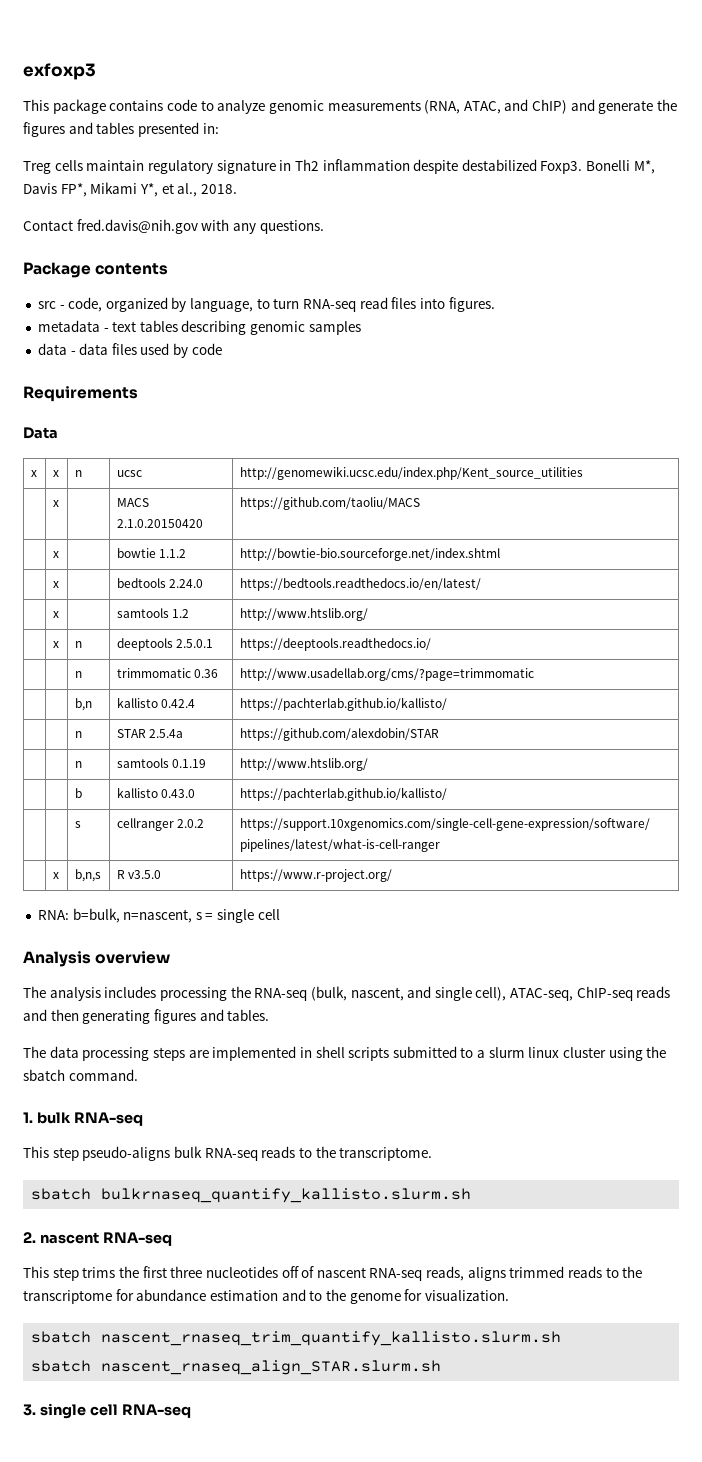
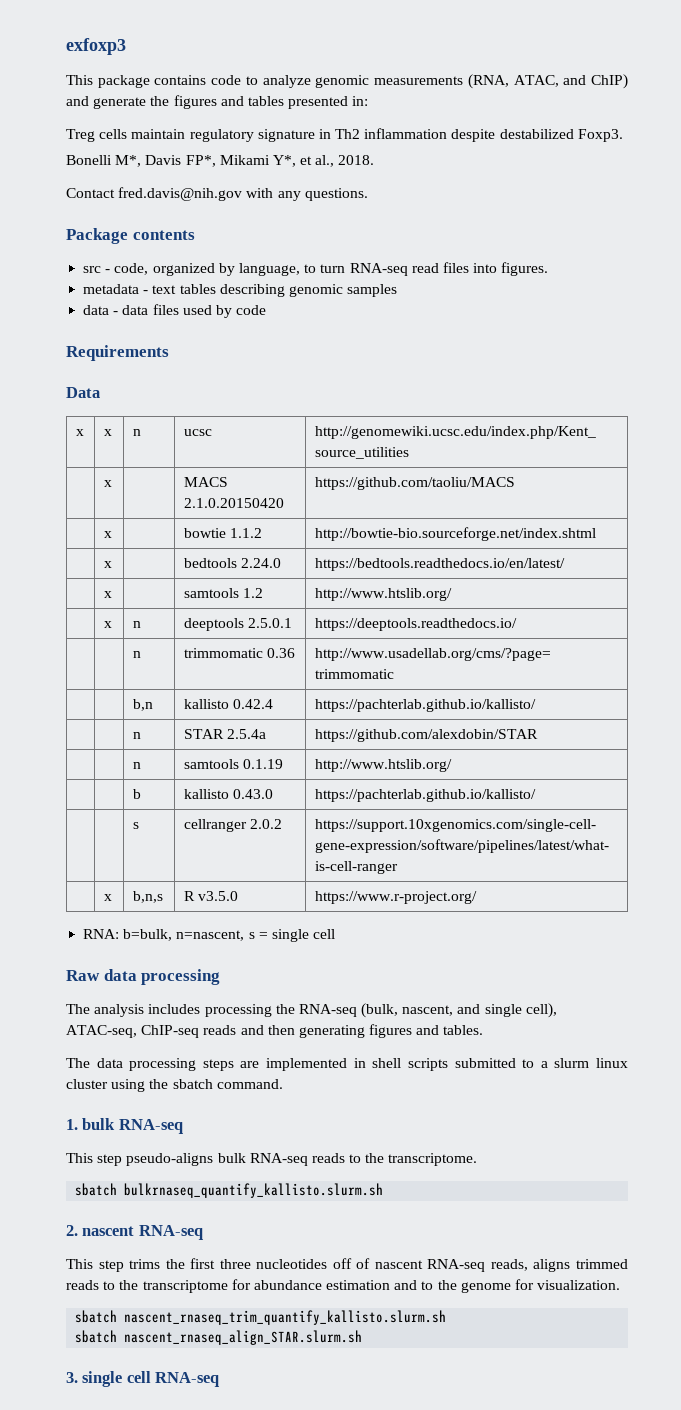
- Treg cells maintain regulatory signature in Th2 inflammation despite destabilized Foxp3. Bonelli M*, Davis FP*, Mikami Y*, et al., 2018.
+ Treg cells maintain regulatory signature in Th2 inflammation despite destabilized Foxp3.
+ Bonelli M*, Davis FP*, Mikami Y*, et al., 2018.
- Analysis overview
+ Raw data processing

* * * * * * * * *

▸ TASK DIRECTIONS: Leaving aside the images, write out the entries above word for word.

▸ THE ANSWER:
- Treg cells maintain regulatory signature in Th2 inflammation despite destabilized Foxp3. Bonelli M*, Davis FP*, Mikami Y*, et al., 2018.
+ Treg cells maintain regulatory signature in Th2 inflammation despite destabilized Foxp3.
+ Bonelli M*, Davis FP*, Mikami Y*, et al., 2018.
- Analysis overview
+ Raw data processing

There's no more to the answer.